No, there had been some pre-war reconnaissance geology studies up there. They had found some lime stones that seemed to be petroliferous. They smelled of oil. No one had done any exploratory drilling until after the war. But there was some indication from the geology that there might be potential oil.
Fairbanks had been the center for Land Lease.
The Navy had at some point along the way acquired all this real estate and sort of directed that it be called an oil reserve because of its potential, about which very little was known. By the time I got there, there had been some geophysical companies working for the government and the Geological Survey was there to produce geologic maps.
Right. And was this, this was the U.S. Geological Survey not the state survey?

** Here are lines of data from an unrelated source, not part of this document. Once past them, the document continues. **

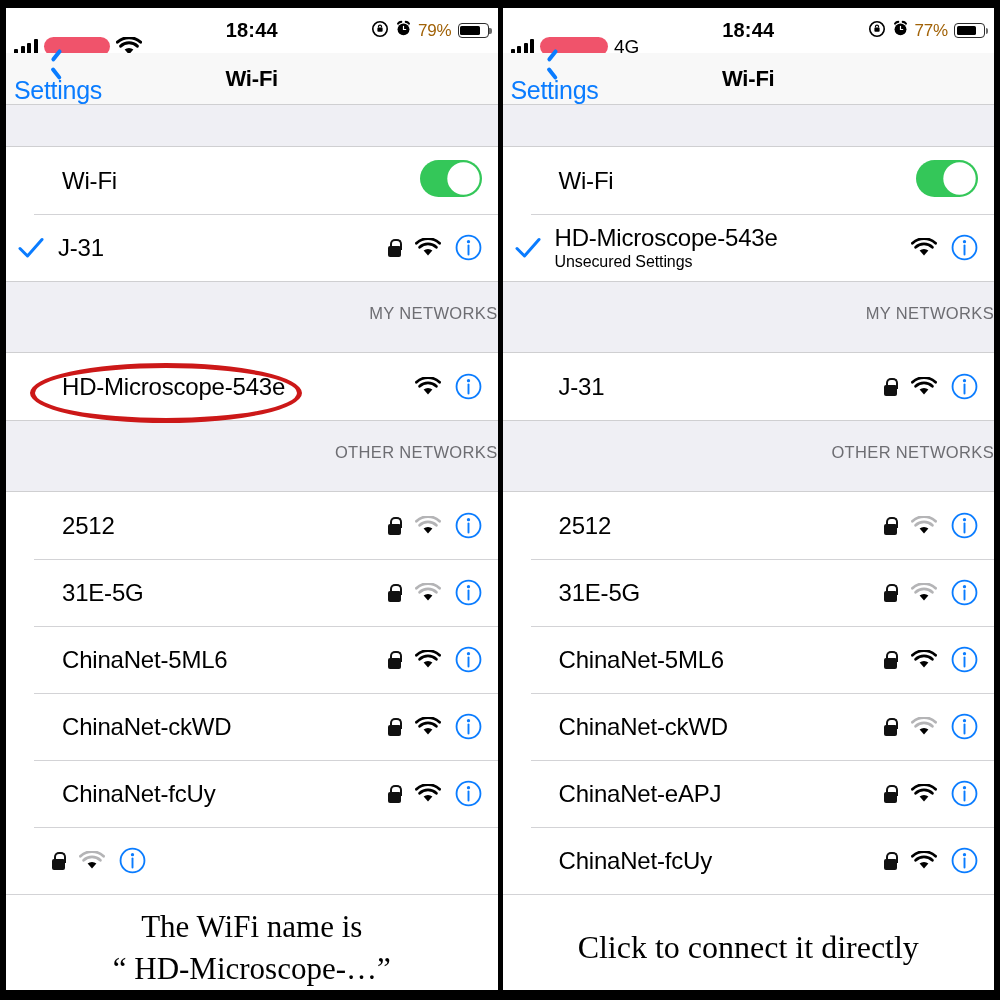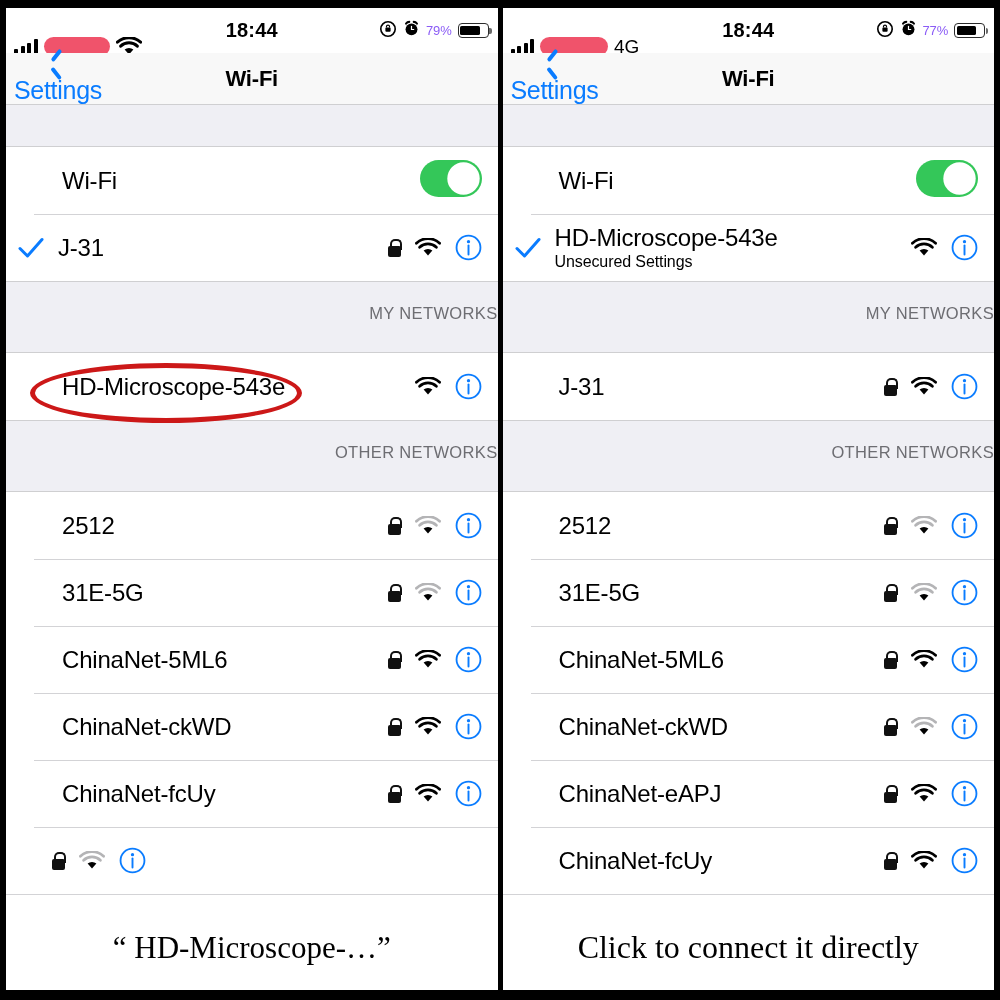--- a/index.html
+++ b/index.html
@@ -42,21 +42,21 @@
   .sb-center {
     position: absolute; left: 0; right: 0; top: 0; height: 45px;
     display: flex; align-items: center; justify-content: center;
   }
   .sb-right {
     position: absolute; right: 9px; top: 0; height: 45px;
     display: flex; align-items: center; gap: 6px;
   }
   .sb-time { font-size: 20px; font-weight: 600; color: #000; letter-spacing: .2px;}
   .sb-text { font-size: 19px; font-weight: 500; color: #000; }
-  .sb-pct  { font-size: 13px; font-weight: 500; color: #8b5cf6; letter-spacing: -.2px;}
+  .sb-pct  { font-size: 17px; font-weight: 500; color: #a16207; letter-spacing: -.2px;}
 
   .bars { display: flex; align-items: flex-end; gap: 2.5px; height: 16px; }
   .bars i { display: block; width: 4px; background: #000; border-radius: 1px; }
   .bars i:nth-child(1){height:6px}
   .bars i:nth-child(2){height:9px}
   .bars i:nth-child(3){height:12px}
   .bars i:nth-child(4){height:16px}
 
   .carrier-redact {
     width: 66px; height: 19px; border-radius: 11px;
@@ -456,20 +456,21 @@
               <path d="M14 11.8 v9.4" stroke="#0a7cff" stroke-width="2" stroke-linecap="round"></path>
             </svg>
           </span>
         </div>
       </div>
 
       <div class="oval" style="left:24px; top:68px; width:272px; height:60px; position:absolute; top:258px;"></div>
     </div>
 
     <div class="caption">
+      <div>The WiFi name is</div>
       <div>“ HD-Microscope-…”</div>
     </div>
   </div>
 
   <div class="panel">
 
     <div class="statusbar">
       <div class="sb-left">
         <span class="bars">
             <i></i>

Yes, the U.S. Geological Survey Center in Minneapolis was in charge of the Alaska district. I was one of two assistants assigned to a field party. We had two weasels [vehicles] that were placed out on the tundra during the winter time. There were also a number of food caches that were placed out during the winter, and there was fuel for the weasels dropped by parachute at these locations. So aerial photographs, we’d go from place to place finding these food caches and making camp for a week at each location.
Supposedly the food was always found?
Well, sometimes the food barrels put out in the snow would collapse and then fall into the river and the food cache would be carried away. So you’d have to have enough left over from the last food cache. Maybe shoot a caribou to provide a little extra sustenance until you got to the next one. It was a new experience bumping along the tundra in a weasel from camp to camp, fighting the mosquitoes and sleeping on the ground. So with room and board provided, it was a great way to save money, especially since there was a salary bonus for being in Alaska. At the end of the summer, you got your one big check. In those days, for a student, it was good pay. More than any summer student job I ever had. I needed all the money from this work to pay for tuition at the University of New Mexico in the coming year. Before this my parents had been paying my college costs.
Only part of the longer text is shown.